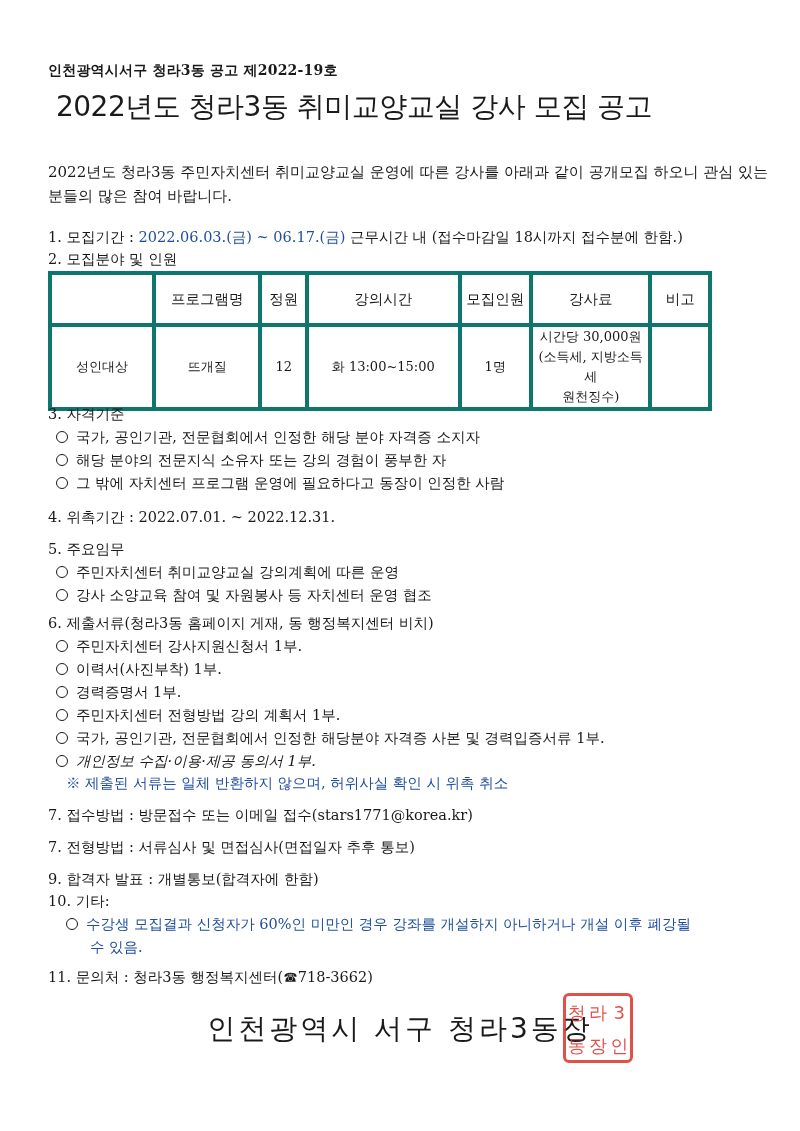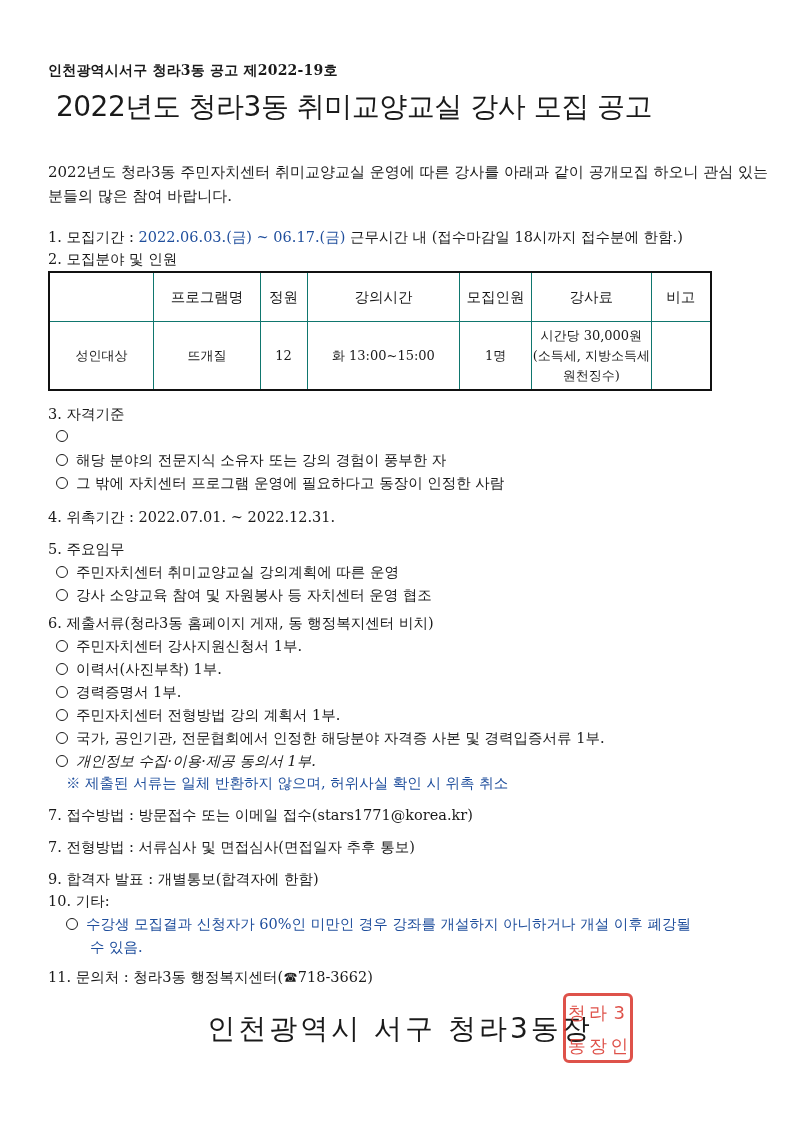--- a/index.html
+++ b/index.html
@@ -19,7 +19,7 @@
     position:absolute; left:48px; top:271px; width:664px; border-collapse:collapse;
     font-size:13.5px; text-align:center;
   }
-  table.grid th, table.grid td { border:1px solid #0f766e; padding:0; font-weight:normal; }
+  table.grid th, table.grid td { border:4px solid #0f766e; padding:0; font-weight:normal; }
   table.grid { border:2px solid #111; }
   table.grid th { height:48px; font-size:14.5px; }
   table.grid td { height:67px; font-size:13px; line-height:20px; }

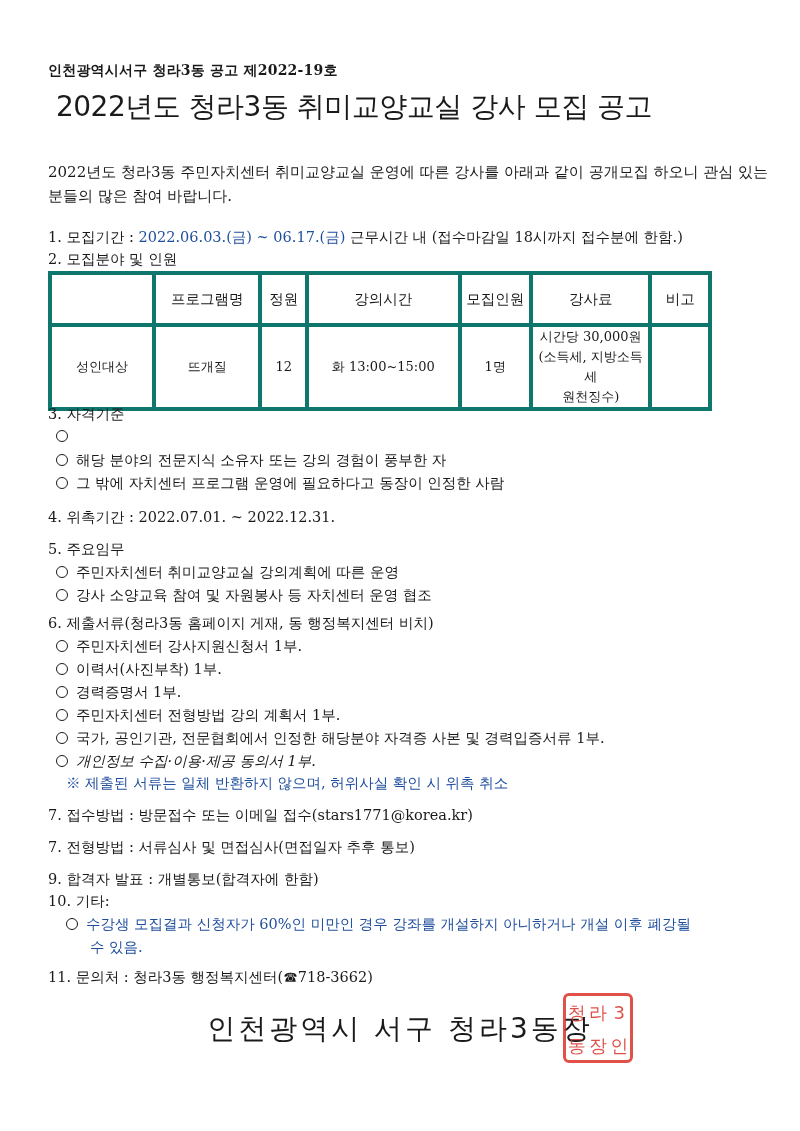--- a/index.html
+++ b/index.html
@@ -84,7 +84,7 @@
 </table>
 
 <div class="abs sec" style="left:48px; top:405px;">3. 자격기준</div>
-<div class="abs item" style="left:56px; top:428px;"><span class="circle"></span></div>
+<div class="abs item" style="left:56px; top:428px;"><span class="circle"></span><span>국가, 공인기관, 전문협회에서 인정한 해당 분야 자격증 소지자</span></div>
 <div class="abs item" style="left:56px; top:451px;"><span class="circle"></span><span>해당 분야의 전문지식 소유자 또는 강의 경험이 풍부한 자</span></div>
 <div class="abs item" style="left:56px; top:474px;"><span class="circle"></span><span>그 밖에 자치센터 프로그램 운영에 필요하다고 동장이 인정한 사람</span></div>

================

- **About this task**: State how many lines in the listing above contain the string "height". Include no other words.

- **Result of the task**: 2